* **Extracted records**:
____

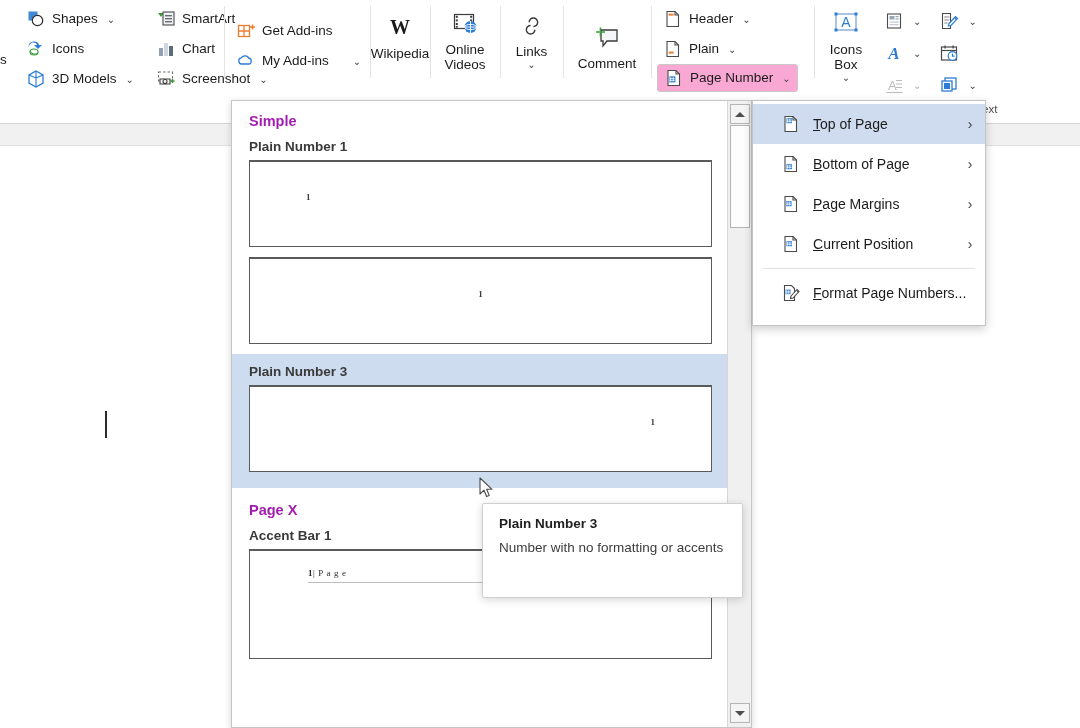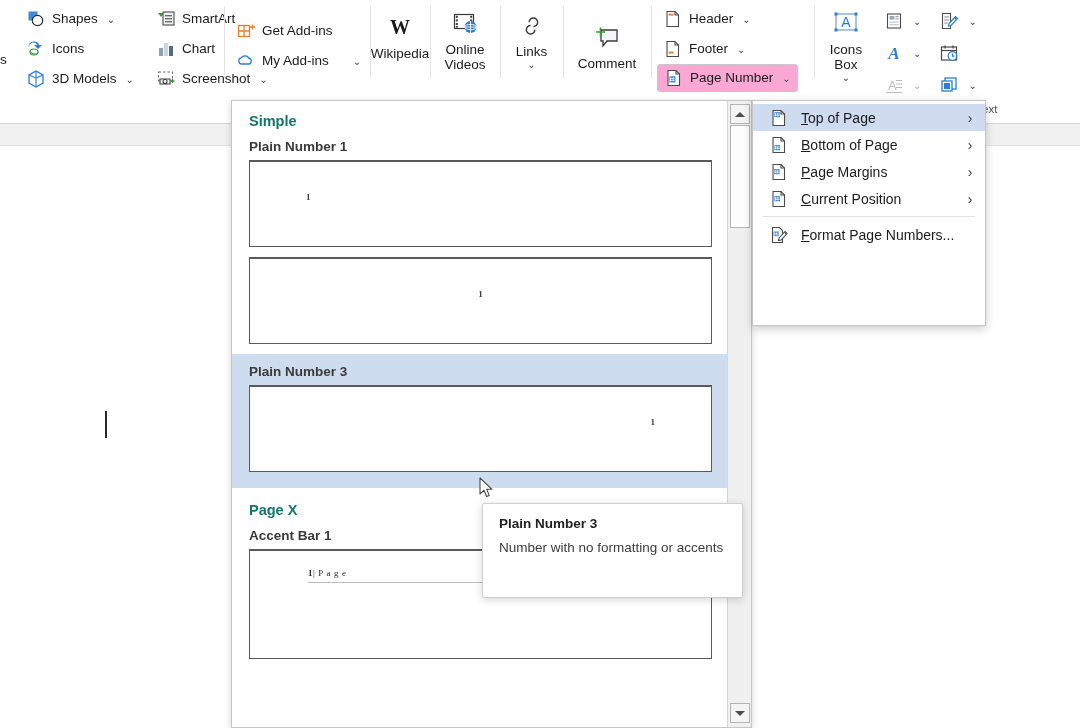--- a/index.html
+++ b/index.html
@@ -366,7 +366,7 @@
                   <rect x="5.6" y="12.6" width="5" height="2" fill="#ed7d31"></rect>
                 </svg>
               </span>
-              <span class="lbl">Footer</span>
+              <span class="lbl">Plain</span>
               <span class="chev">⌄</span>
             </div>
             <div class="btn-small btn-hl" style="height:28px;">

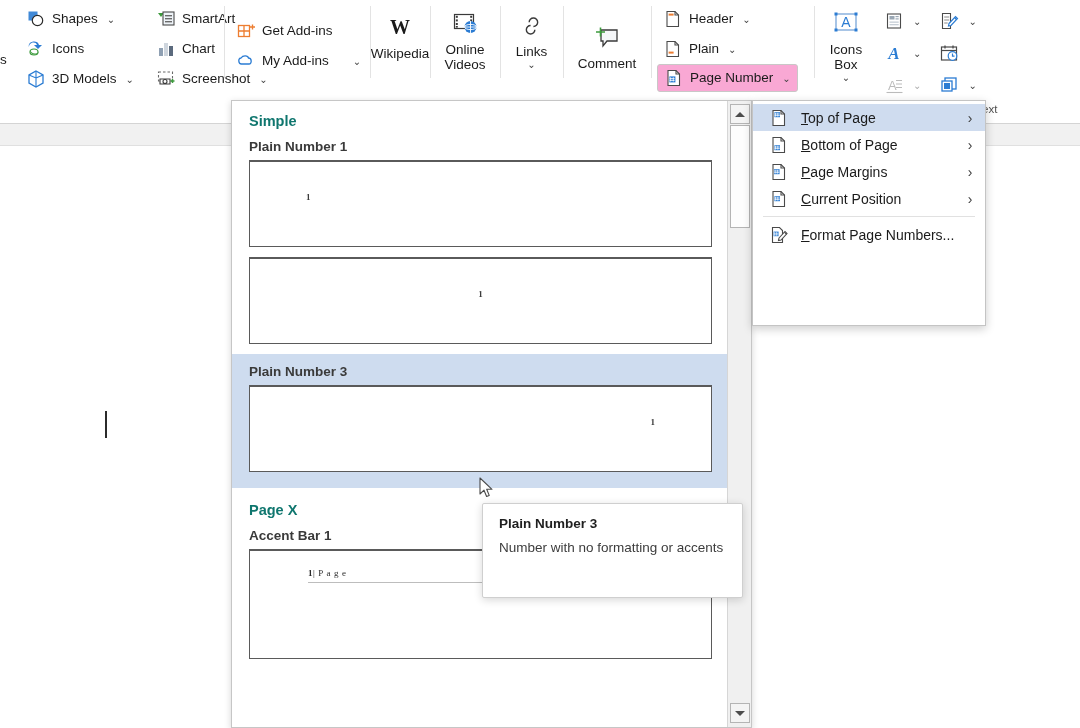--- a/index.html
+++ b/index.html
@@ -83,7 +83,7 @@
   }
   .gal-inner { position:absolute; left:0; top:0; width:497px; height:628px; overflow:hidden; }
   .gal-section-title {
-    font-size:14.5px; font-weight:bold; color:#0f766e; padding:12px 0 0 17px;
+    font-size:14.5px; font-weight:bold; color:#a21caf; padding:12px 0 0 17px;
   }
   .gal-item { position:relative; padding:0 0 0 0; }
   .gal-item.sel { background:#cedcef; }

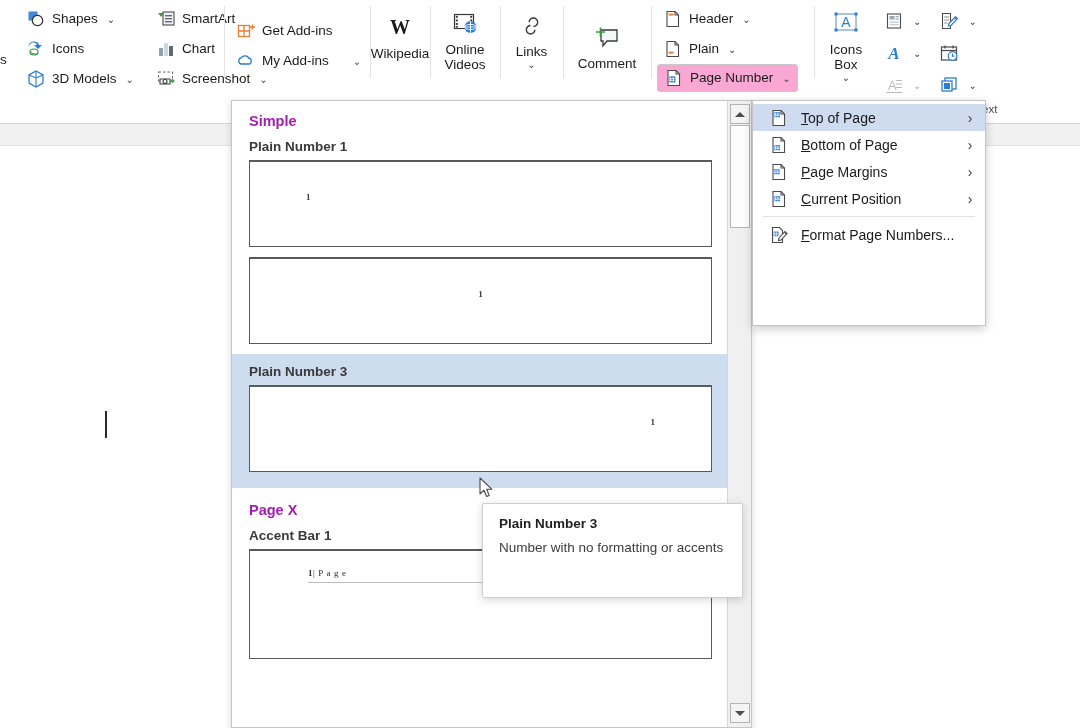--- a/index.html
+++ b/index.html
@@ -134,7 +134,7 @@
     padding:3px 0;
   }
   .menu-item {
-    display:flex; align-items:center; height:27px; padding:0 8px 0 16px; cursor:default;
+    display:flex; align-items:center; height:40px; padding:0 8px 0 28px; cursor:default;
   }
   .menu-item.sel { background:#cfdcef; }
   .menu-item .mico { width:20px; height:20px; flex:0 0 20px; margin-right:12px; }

____

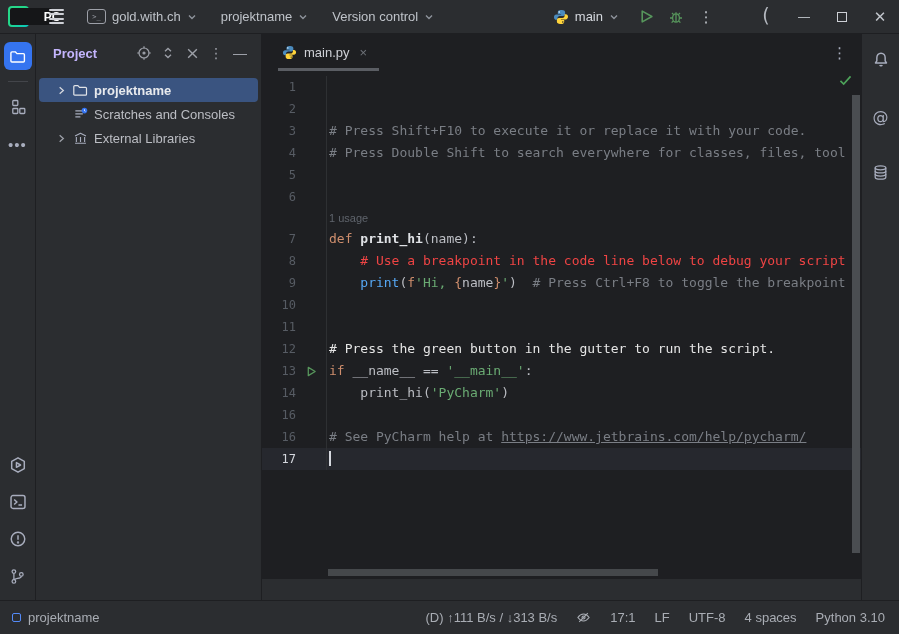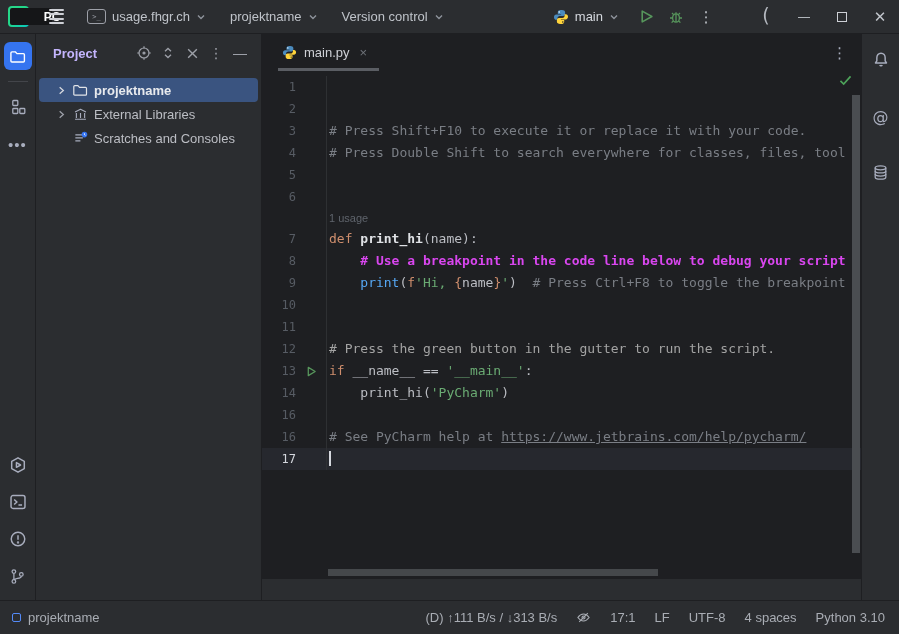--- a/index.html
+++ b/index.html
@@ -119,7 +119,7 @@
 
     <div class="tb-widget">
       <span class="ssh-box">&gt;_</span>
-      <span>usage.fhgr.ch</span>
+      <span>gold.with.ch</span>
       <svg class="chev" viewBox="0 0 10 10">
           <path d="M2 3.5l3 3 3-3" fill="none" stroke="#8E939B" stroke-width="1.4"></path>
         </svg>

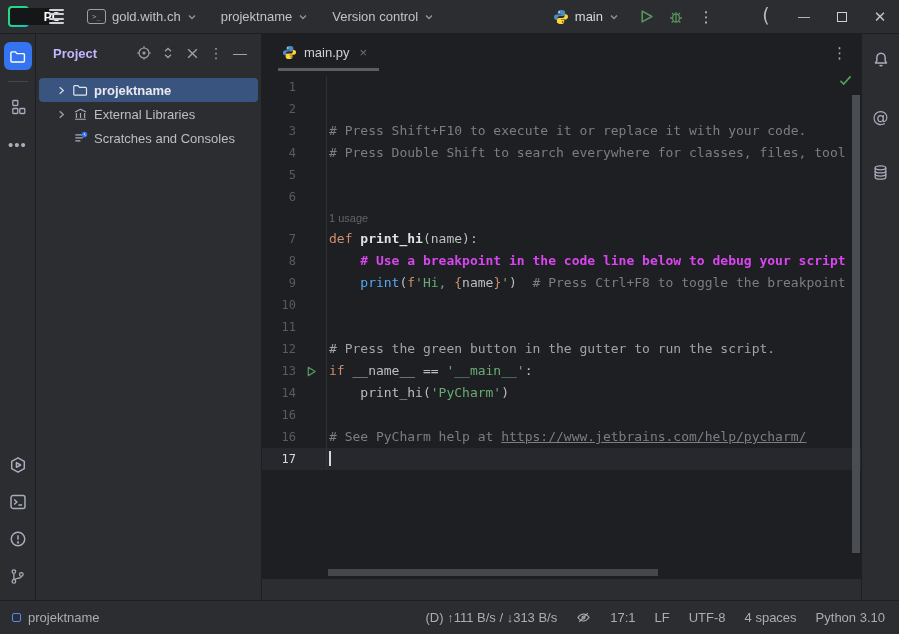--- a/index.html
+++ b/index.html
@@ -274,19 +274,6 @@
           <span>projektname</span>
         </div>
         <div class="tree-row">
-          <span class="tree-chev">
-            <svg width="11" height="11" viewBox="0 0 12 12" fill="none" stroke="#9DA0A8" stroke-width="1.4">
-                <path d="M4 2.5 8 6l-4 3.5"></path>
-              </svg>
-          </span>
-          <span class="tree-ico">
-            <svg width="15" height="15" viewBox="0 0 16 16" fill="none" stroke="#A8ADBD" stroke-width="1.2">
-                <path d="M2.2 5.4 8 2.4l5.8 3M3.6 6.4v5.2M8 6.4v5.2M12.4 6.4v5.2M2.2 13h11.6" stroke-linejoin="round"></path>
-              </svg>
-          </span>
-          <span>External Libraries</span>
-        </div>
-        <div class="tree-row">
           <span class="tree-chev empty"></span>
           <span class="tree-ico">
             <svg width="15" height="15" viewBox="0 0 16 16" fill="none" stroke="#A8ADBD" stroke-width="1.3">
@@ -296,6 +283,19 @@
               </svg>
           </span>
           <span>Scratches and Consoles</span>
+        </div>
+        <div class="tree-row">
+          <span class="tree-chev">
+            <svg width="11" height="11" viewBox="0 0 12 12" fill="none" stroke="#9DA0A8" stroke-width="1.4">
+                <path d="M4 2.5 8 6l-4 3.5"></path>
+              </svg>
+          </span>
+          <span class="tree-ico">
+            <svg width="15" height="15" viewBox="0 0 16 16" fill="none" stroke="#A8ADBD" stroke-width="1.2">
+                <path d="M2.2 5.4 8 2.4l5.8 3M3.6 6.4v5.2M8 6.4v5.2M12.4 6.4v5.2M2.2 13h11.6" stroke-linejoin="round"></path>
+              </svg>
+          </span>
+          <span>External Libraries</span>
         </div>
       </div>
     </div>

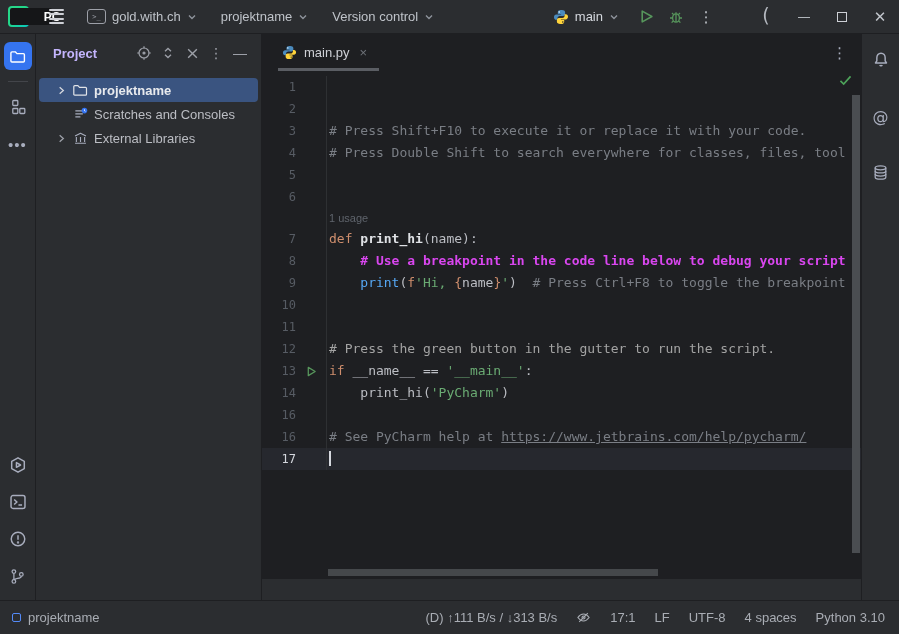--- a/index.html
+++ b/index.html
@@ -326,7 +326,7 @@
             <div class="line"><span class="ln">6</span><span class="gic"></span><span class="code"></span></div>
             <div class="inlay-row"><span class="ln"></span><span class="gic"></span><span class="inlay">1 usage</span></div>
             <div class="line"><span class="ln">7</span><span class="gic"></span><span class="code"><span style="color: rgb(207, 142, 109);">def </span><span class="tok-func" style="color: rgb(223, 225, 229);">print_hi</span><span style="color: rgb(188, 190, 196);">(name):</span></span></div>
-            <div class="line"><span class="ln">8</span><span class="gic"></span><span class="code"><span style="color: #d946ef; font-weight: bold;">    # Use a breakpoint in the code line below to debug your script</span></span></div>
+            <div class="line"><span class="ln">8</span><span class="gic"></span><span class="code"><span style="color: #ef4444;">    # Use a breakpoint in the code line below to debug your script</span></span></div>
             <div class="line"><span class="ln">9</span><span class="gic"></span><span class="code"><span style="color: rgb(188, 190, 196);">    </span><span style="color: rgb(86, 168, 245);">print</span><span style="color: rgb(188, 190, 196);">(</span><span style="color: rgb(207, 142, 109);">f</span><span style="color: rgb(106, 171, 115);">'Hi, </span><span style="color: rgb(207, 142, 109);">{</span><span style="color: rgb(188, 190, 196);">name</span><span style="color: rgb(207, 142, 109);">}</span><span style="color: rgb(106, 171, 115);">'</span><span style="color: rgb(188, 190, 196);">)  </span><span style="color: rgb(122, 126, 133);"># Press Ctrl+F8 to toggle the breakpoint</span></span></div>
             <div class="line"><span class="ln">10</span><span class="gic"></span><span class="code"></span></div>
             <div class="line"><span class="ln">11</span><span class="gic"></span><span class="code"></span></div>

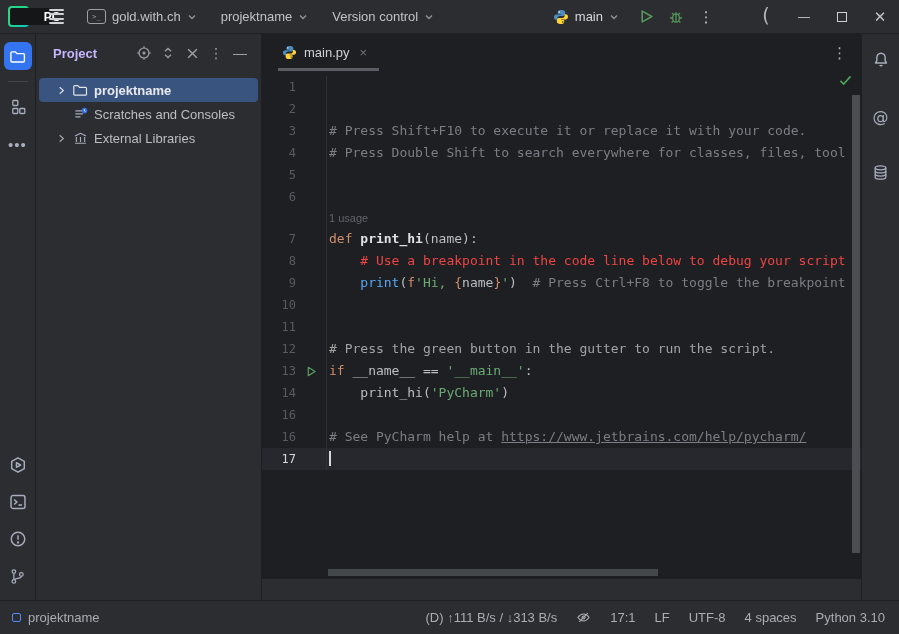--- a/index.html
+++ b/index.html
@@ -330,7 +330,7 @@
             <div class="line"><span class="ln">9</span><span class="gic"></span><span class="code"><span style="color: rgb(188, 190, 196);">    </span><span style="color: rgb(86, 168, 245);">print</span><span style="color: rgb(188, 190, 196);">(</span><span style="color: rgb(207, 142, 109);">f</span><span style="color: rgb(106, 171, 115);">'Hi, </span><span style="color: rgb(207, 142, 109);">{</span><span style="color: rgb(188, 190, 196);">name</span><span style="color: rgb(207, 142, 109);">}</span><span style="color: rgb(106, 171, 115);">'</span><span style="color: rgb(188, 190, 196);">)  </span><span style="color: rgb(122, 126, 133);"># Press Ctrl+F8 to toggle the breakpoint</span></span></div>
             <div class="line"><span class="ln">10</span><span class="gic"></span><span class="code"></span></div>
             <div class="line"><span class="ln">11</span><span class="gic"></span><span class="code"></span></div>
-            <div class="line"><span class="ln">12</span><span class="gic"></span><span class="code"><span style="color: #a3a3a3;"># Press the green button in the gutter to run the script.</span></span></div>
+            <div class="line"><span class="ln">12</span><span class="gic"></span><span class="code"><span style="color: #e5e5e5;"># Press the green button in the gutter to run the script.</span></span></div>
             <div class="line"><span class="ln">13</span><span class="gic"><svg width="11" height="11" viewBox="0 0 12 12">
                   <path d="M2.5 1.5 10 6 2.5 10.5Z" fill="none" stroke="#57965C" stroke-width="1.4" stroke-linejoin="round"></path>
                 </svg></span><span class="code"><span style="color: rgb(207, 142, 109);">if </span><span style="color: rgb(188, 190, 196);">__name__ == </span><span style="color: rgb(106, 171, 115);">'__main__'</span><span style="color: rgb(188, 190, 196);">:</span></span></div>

____

* **Requirement**:
Your task is to return each line of the data above that contains the string "tree".

* **Completed exercise**:
         <div class="tree-row">
-          <span class="tree-chev">
-          <span class="tree-ico">
-        <div class="tree-row">
           <span class="tree-chev empty"></span>
           <span class="tree-ico">
+        <div class="tree-row">
+          <span class="tree-chev">
+          <span class="tree-ico">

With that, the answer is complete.